▶ **Exercise instructions**
Reproduce the data in full, exactly as given, leaving images out.

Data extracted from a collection
------------
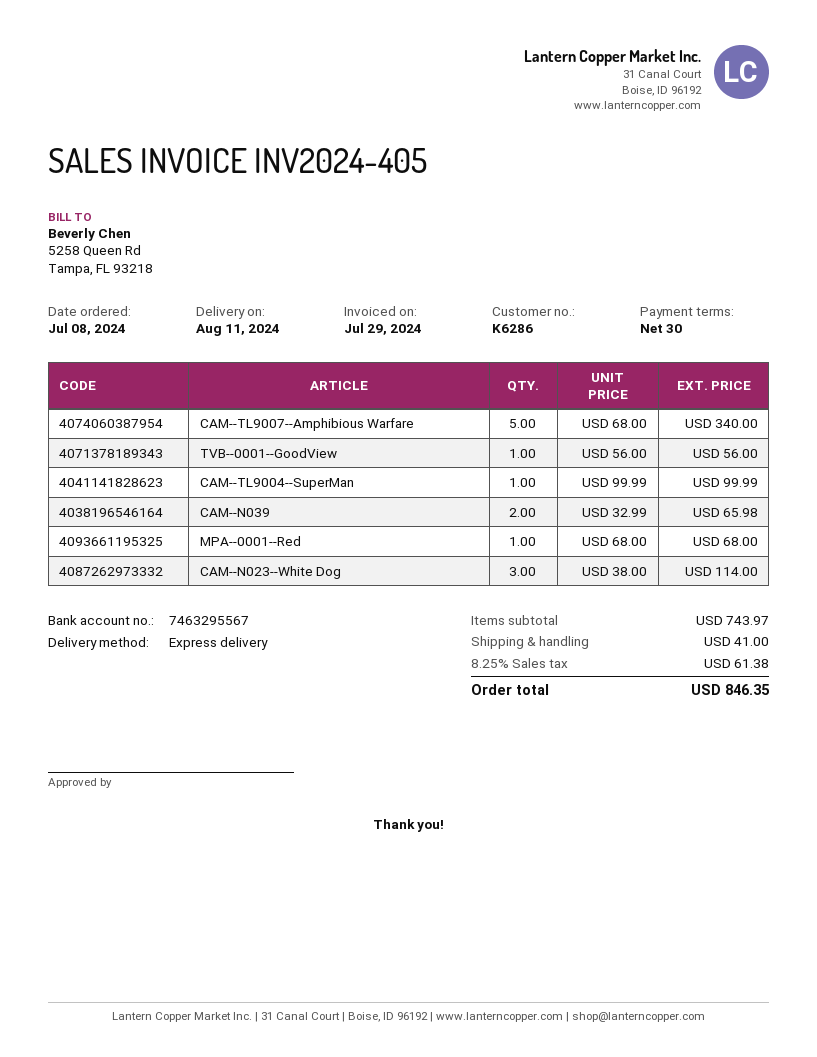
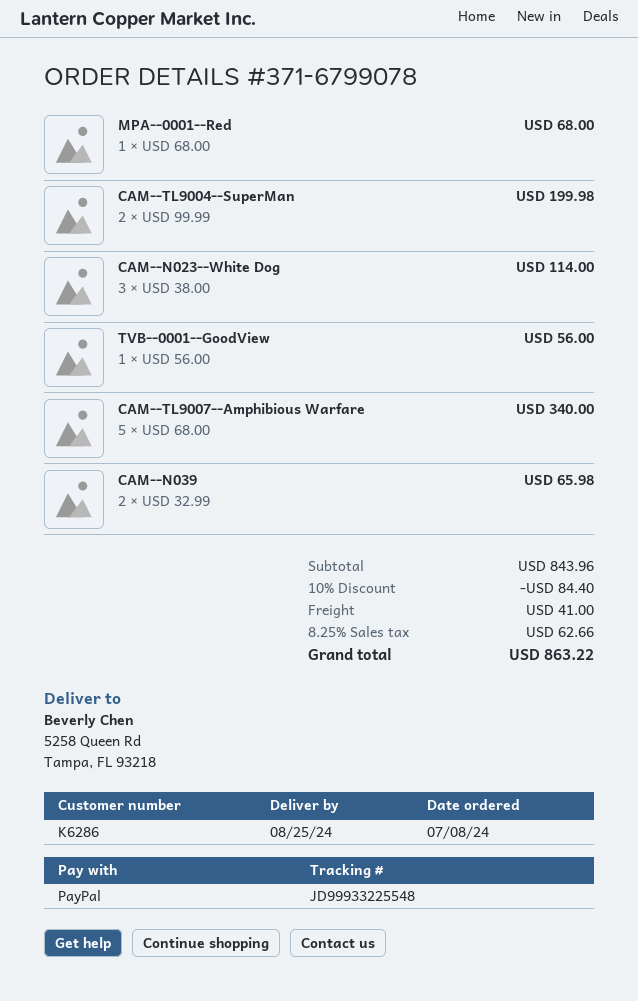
delivery date: 2024-08-11 -> 2024-08-25
CAM--TL9004--SuperMan: 1 x 99.99 = 99.99 -> 2 x 99.99 = 199.98
subtotal: 743.97 -> 843.96
discount: none -> 10% = 84.40
tax: 8.25% = 61.38 -> 8.25% = 62.66
total: 846.35 -> 863.22

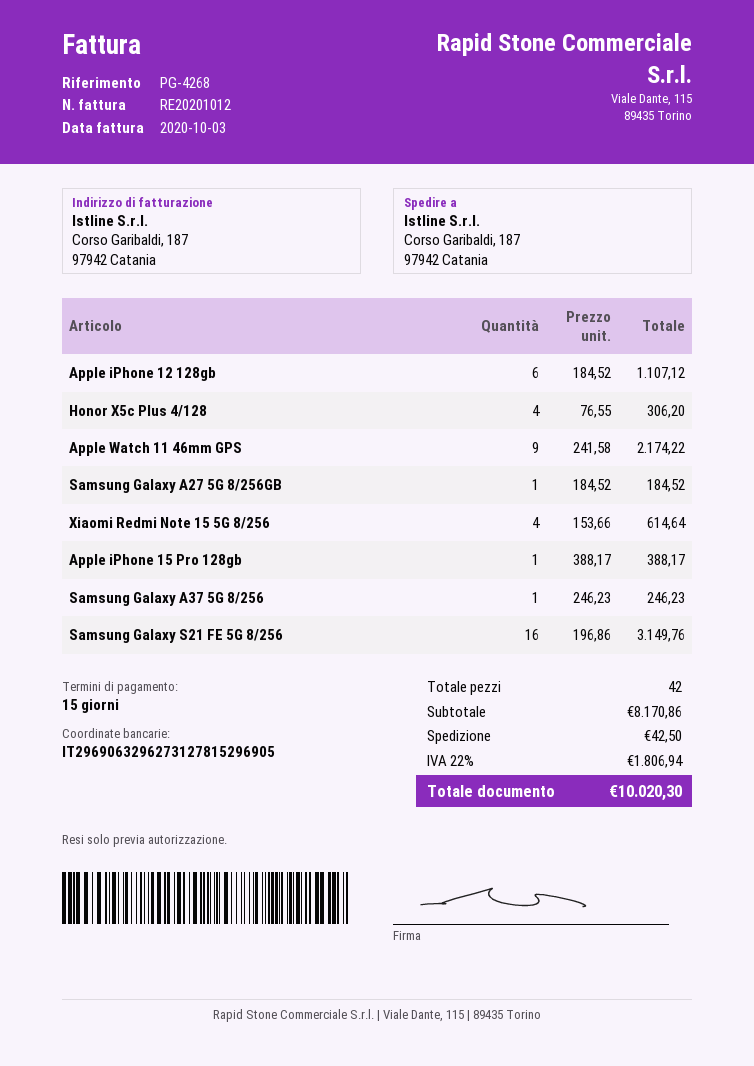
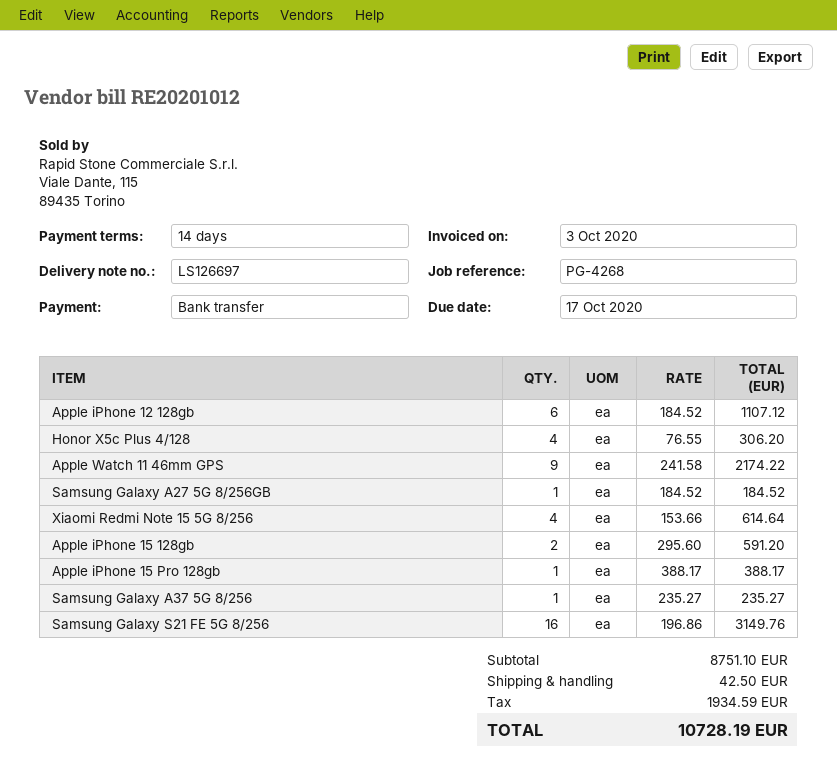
payment terms: 15 days -> 14 days
Samsung Galaxy A37 5G 8/256: 1 x 246.23 = 246.23 -> 1 x 235.27 = 235.27
Apple iPhone 15 128gb: none -> 2 x 295.60 = 591.20
subtotal: 8170.86 -> 8751.10
tax: 1806.94 -> 1934.59
total: 10020.30 -> 10728.19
------------
▶ **Finished task**
delivery date: 2024-08-11 -> 2024-08-25
CAM--TL9004--SuperMan: 1 x 99.99 = 99.99 -> 2 x 99.99 = 199.98
subtotal: 743.97 -> 843.96
discount: none -> 10% = 84.40
tax: 8.25% = 61.38 -> 8.25% = 62.66
total: 846.35 -> 863.22

payment terms: 15 days -> 14 days
Samsung Galaxy A37 5G 8/256: 1 x 246.23 = 246.23 -> 1 x 235.27 = 235.27
Apple iPhone 15 128gb: none -> 2 x 295.60 = 591.20
subtotal: 8170.86 -> 8751.10
tax: 1806.94 -> 1934.59
total: 10020.30 -> 10728.19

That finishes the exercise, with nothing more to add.